_Task instructions_
Nothing but the lines from the one with "[413,182,569,197] intuido de" down to the one with "[438,324,541,342] Typescript, ->" should be returned, exactly and with both ends included, from the material below.

┄┄┄┄┄┄┄┄┄┄┄┄┄┄┄┄┄┄┄┄

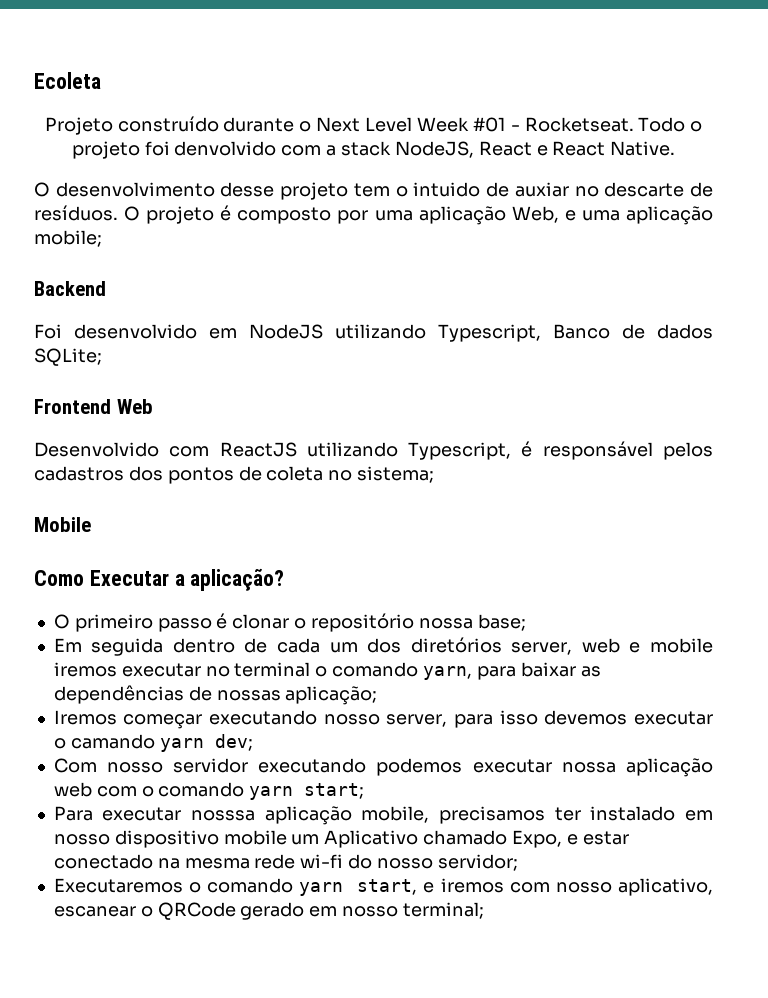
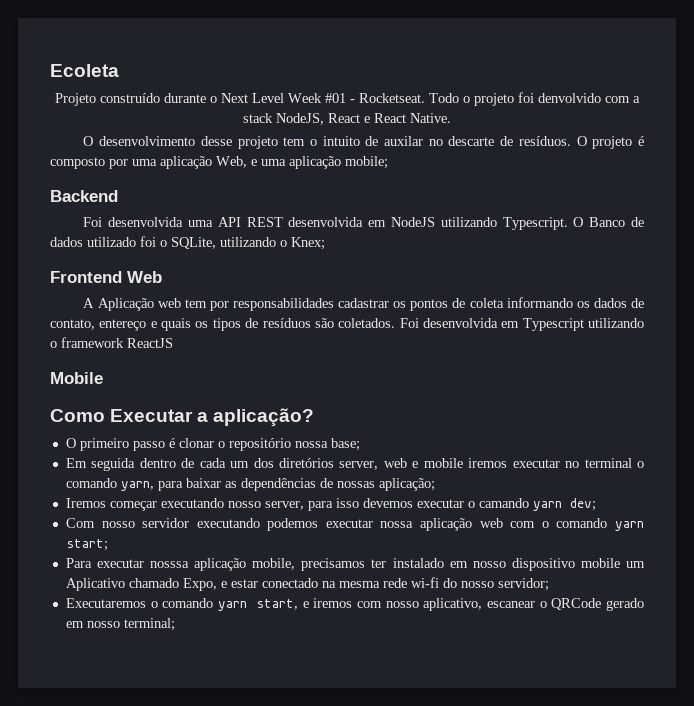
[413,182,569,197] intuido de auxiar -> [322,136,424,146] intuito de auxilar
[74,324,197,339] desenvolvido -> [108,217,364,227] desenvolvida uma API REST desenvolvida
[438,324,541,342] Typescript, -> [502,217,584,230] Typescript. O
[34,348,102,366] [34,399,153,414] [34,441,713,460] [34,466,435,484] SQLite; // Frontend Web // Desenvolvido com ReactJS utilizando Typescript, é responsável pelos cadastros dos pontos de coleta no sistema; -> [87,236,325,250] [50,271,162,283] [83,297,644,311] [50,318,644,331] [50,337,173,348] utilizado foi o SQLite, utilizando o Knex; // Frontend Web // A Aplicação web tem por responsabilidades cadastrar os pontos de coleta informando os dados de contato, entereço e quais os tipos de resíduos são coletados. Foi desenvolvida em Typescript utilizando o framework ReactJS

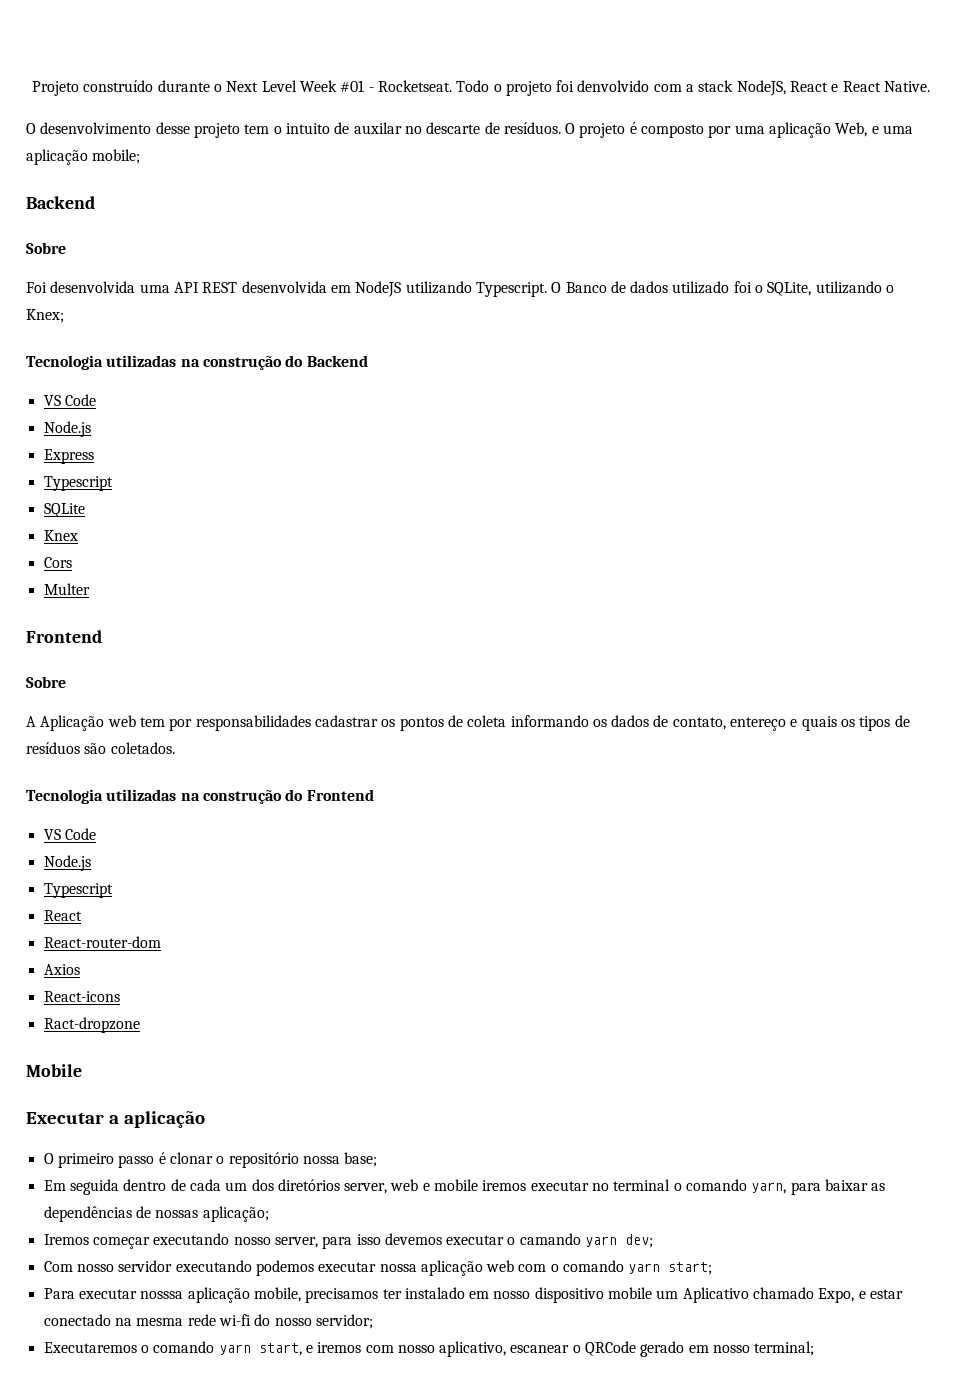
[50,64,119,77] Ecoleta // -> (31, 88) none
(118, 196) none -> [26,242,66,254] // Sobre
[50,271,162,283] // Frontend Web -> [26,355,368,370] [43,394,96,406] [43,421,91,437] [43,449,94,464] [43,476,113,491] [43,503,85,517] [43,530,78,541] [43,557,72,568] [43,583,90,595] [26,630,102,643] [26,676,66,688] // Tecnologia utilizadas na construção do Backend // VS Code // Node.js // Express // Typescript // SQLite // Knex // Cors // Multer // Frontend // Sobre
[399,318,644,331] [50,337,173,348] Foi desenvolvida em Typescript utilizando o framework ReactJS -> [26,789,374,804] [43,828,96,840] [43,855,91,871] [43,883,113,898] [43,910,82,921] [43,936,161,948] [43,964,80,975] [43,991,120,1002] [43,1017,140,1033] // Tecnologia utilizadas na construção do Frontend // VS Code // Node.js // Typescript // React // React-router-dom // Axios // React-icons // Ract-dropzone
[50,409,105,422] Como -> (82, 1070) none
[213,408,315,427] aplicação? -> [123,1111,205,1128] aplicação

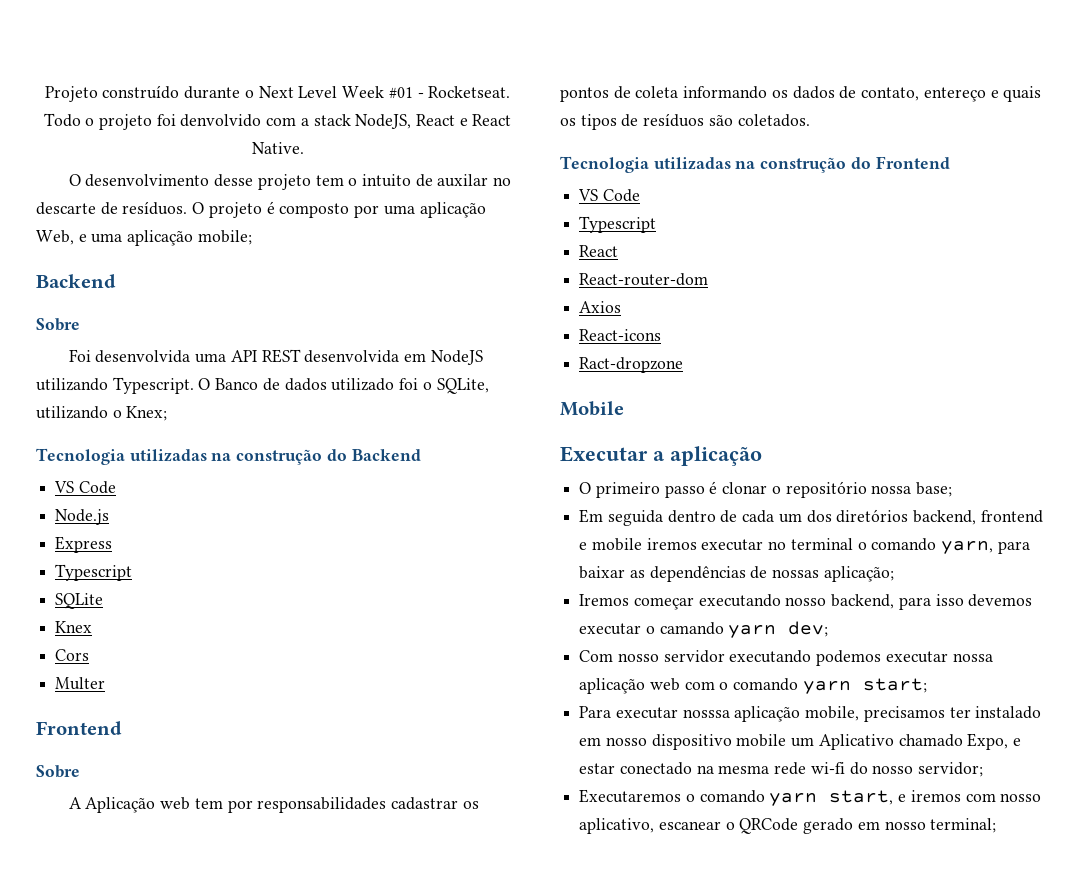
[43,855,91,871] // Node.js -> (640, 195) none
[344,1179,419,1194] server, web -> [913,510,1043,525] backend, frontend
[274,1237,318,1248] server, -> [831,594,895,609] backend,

┄┄┄┄┄┄┄┄┄┄┄┄┄┄┄┄┄┄┄┄

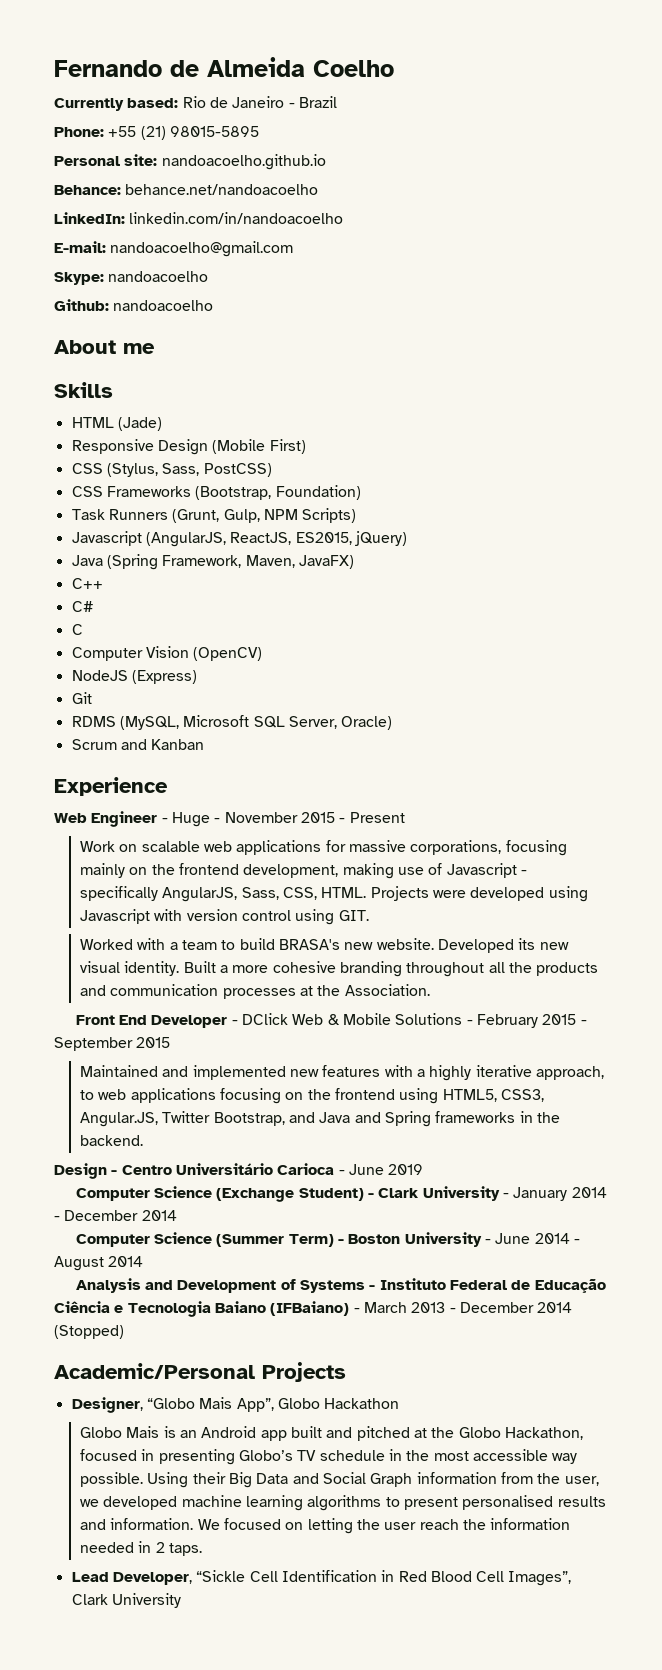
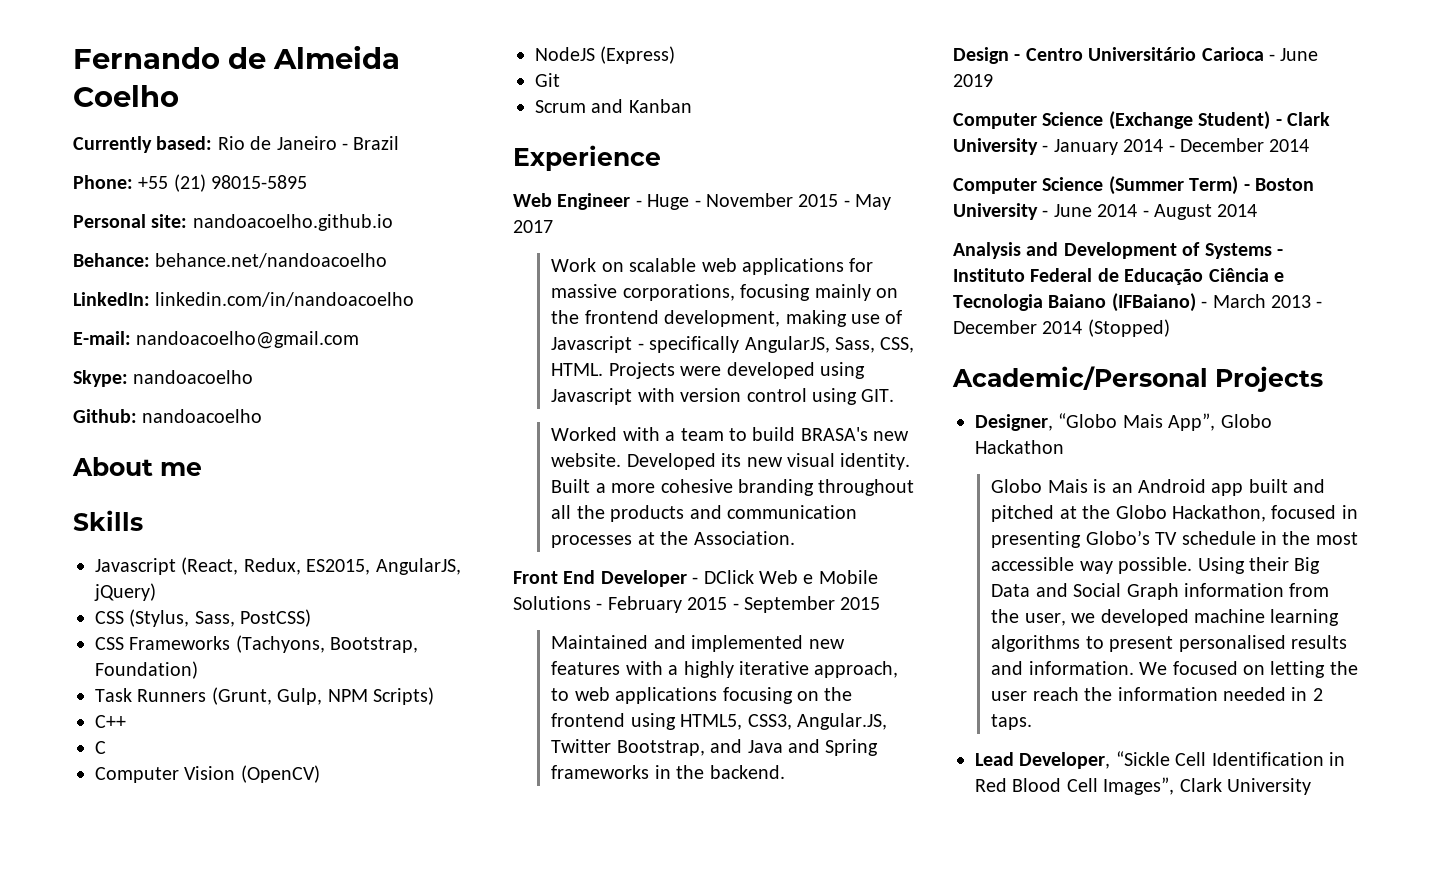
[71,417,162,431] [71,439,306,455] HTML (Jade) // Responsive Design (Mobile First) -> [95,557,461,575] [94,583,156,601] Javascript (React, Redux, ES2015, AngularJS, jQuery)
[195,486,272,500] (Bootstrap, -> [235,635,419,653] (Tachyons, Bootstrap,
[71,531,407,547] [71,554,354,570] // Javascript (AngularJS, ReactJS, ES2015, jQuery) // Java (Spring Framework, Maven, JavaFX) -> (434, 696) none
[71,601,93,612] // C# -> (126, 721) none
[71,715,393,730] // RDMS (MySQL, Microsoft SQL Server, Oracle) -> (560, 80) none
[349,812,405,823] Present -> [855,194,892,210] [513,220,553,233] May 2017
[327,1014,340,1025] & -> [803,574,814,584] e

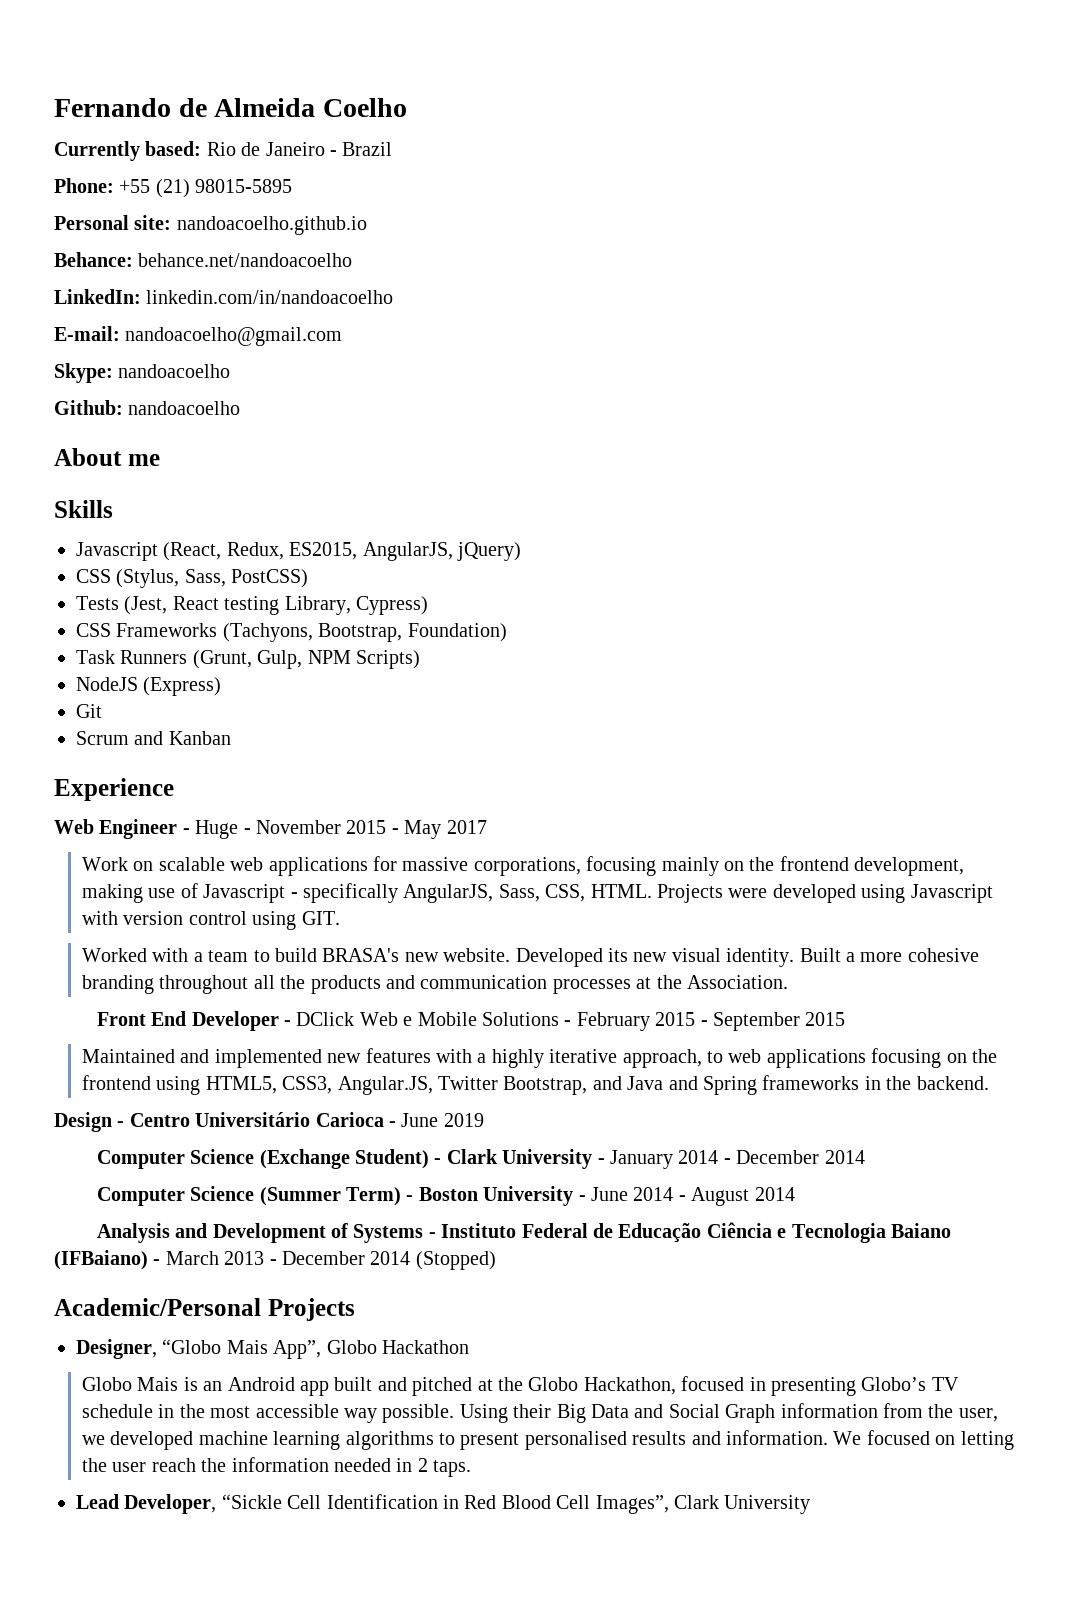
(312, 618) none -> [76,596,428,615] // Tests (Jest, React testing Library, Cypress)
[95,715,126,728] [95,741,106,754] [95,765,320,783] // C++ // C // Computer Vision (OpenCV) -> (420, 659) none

┄┄┄┄┄┄┄┄┄┄┄┄┄┄┄┄┄┄┄┄

_Output of the task_
[413,182,569,197] intuido de auxiar -> [322,136,424,146] intuito de auxilar
[74,324,197,339] desenvolvido -> [108,217,364,227] desenvolvida uma API REST desenvolvida
[438,324,541,342] Typescript, -> [502,217,584,230] Typescript. O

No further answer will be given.